> What is needed
Using the word "subtotal" as the filter, copy each matching line from the records.

Exercise materials Block Start

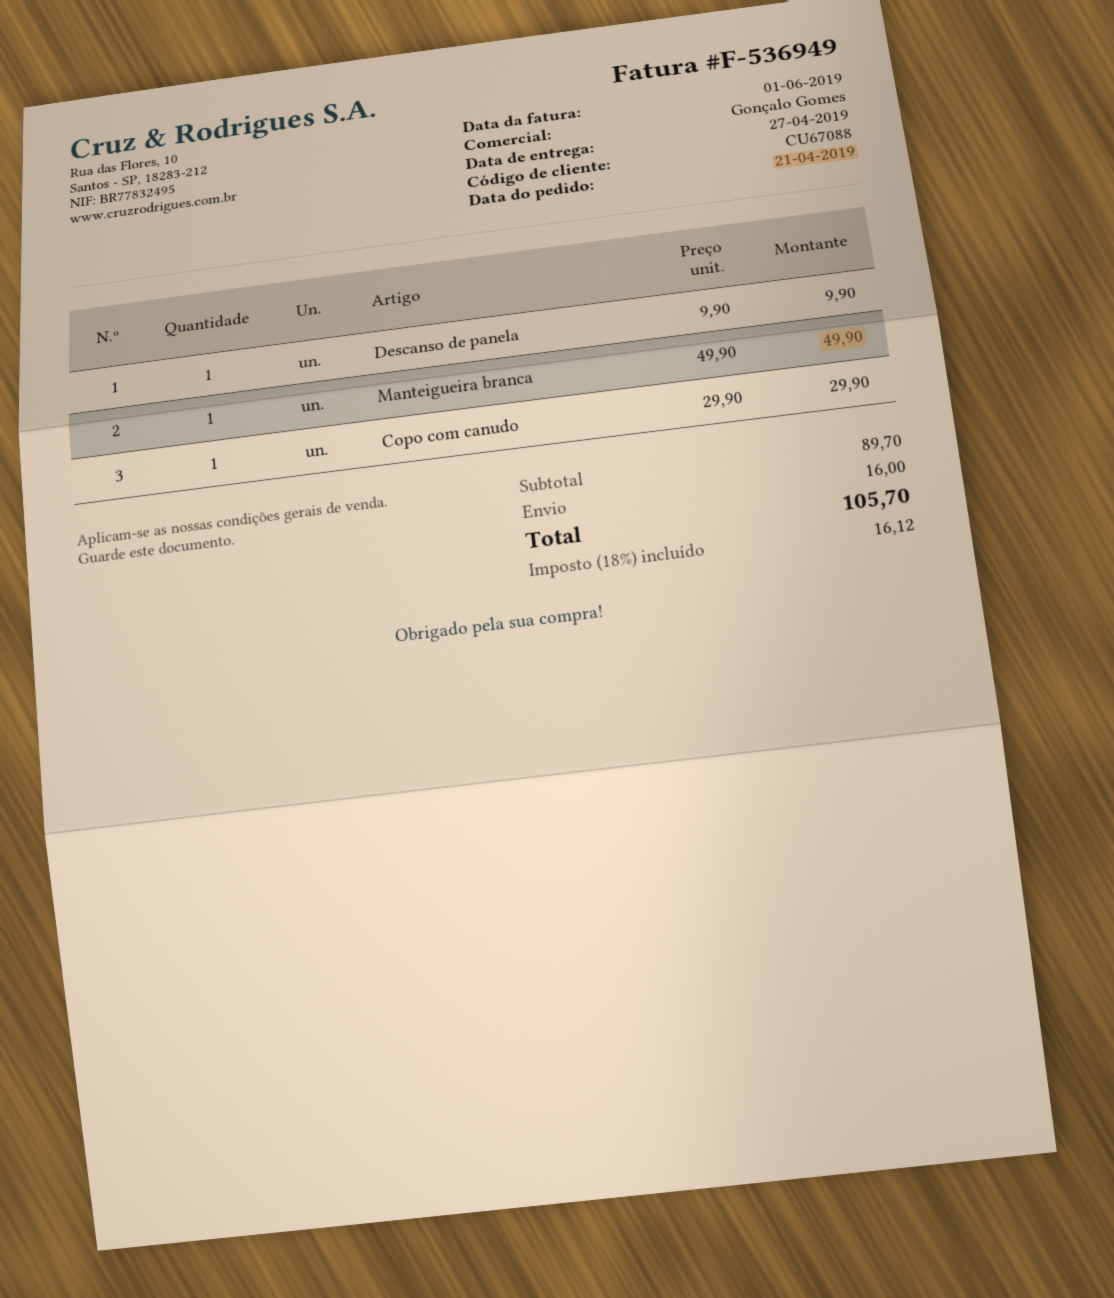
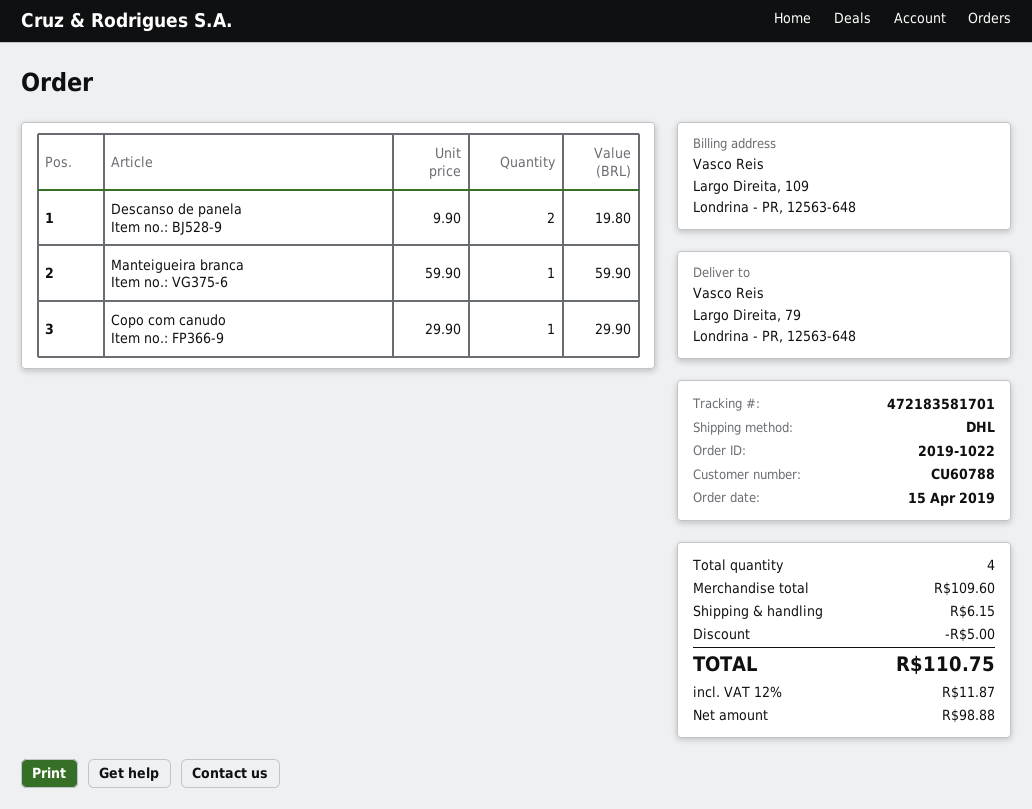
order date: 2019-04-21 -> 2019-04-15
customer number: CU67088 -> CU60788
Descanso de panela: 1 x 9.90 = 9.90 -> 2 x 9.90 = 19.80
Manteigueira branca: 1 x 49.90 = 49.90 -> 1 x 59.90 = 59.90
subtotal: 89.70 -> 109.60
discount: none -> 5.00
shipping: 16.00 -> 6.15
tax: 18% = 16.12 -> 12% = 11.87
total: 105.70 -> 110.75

Exercise materials Block End
Exercise materials Block Start

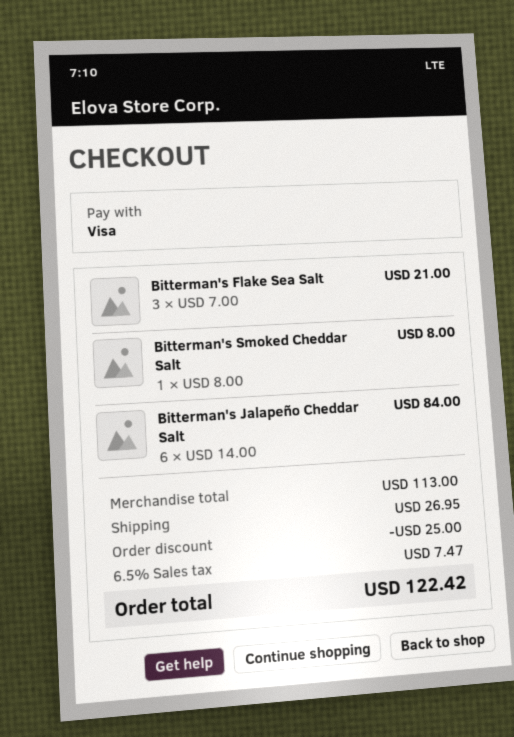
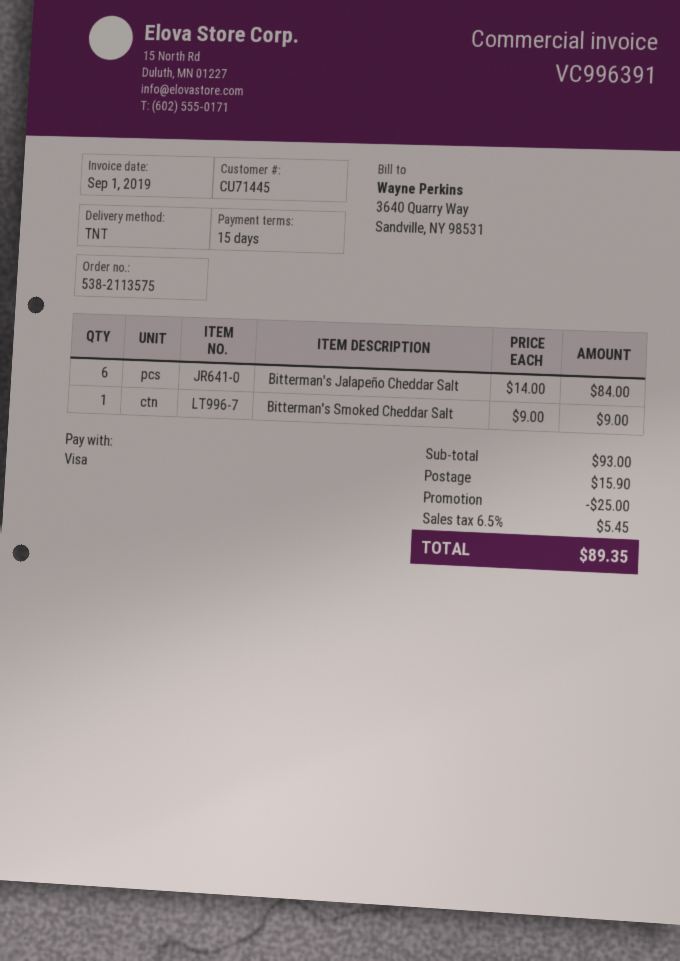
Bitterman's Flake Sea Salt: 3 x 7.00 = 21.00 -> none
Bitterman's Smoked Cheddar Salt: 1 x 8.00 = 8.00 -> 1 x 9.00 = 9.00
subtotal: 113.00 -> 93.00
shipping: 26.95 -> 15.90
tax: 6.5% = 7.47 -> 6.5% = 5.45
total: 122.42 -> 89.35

Exercise materials Block End
Exercise materials Block Start

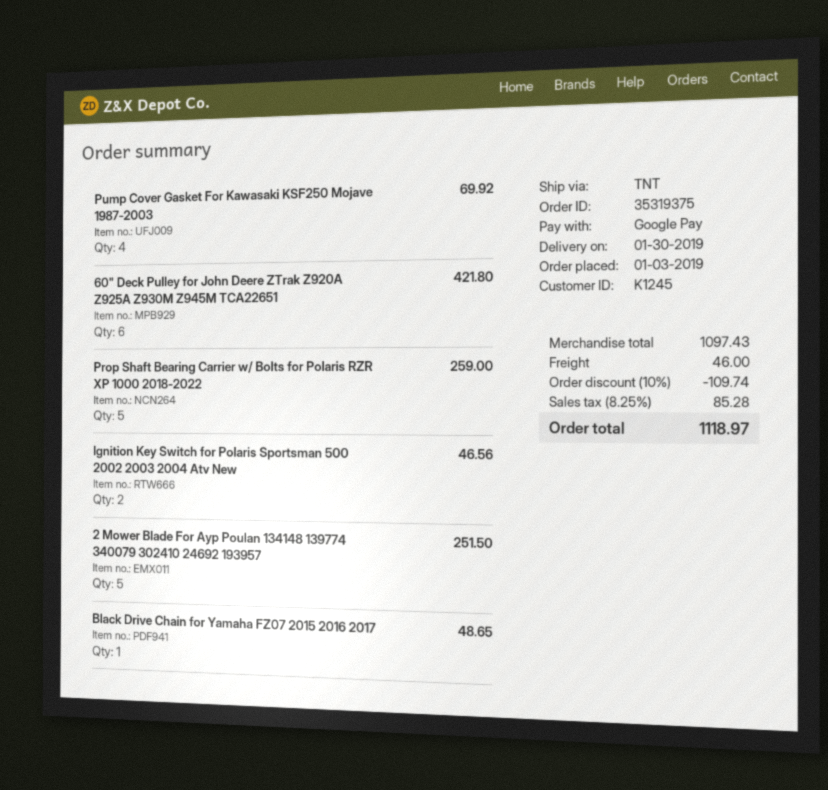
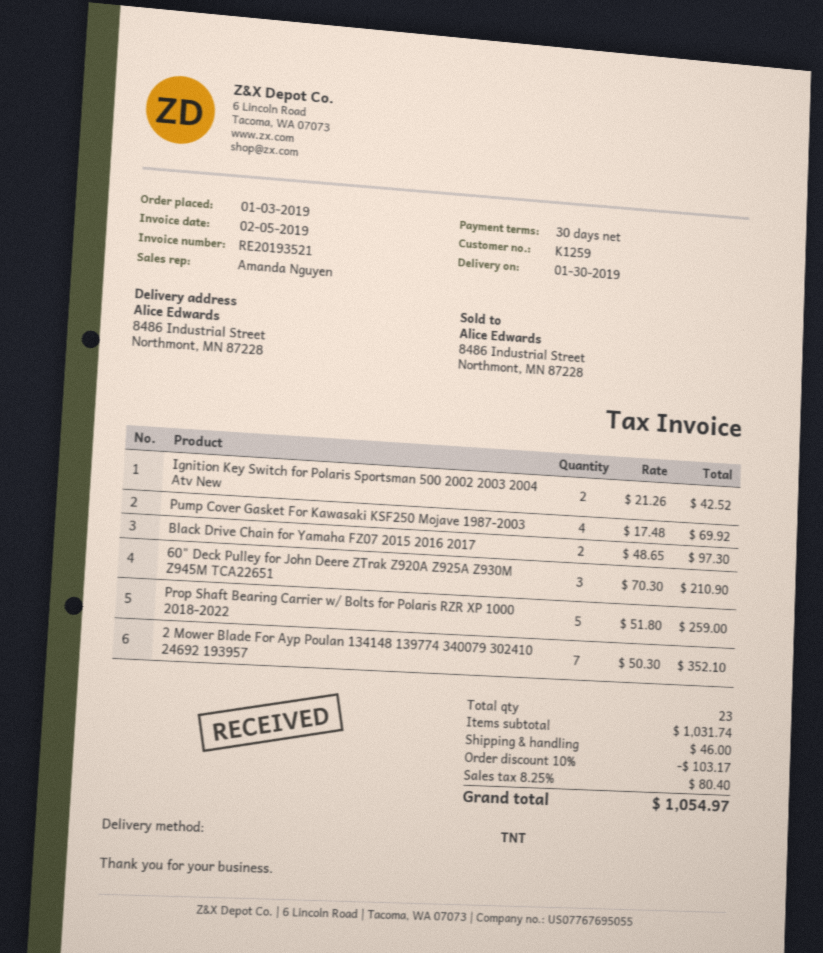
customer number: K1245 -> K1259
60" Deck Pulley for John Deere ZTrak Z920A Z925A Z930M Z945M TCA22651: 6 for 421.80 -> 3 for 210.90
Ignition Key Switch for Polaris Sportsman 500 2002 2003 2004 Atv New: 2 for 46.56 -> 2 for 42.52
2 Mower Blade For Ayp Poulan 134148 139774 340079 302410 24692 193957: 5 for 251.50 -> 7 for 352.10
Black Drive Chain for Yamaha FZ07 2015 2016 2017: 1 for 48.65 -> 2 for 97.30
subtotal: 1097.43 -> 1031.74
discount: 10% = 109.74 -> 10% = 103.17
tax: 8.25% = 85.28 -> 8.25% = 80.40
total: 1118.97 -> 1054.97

Exercise materials Block End

> Solution for this exercise
subtotal: 89.70 -> 109.60
subtotal: 113.00 -> 93.00
subtotal: 1097.43 -> 1031.74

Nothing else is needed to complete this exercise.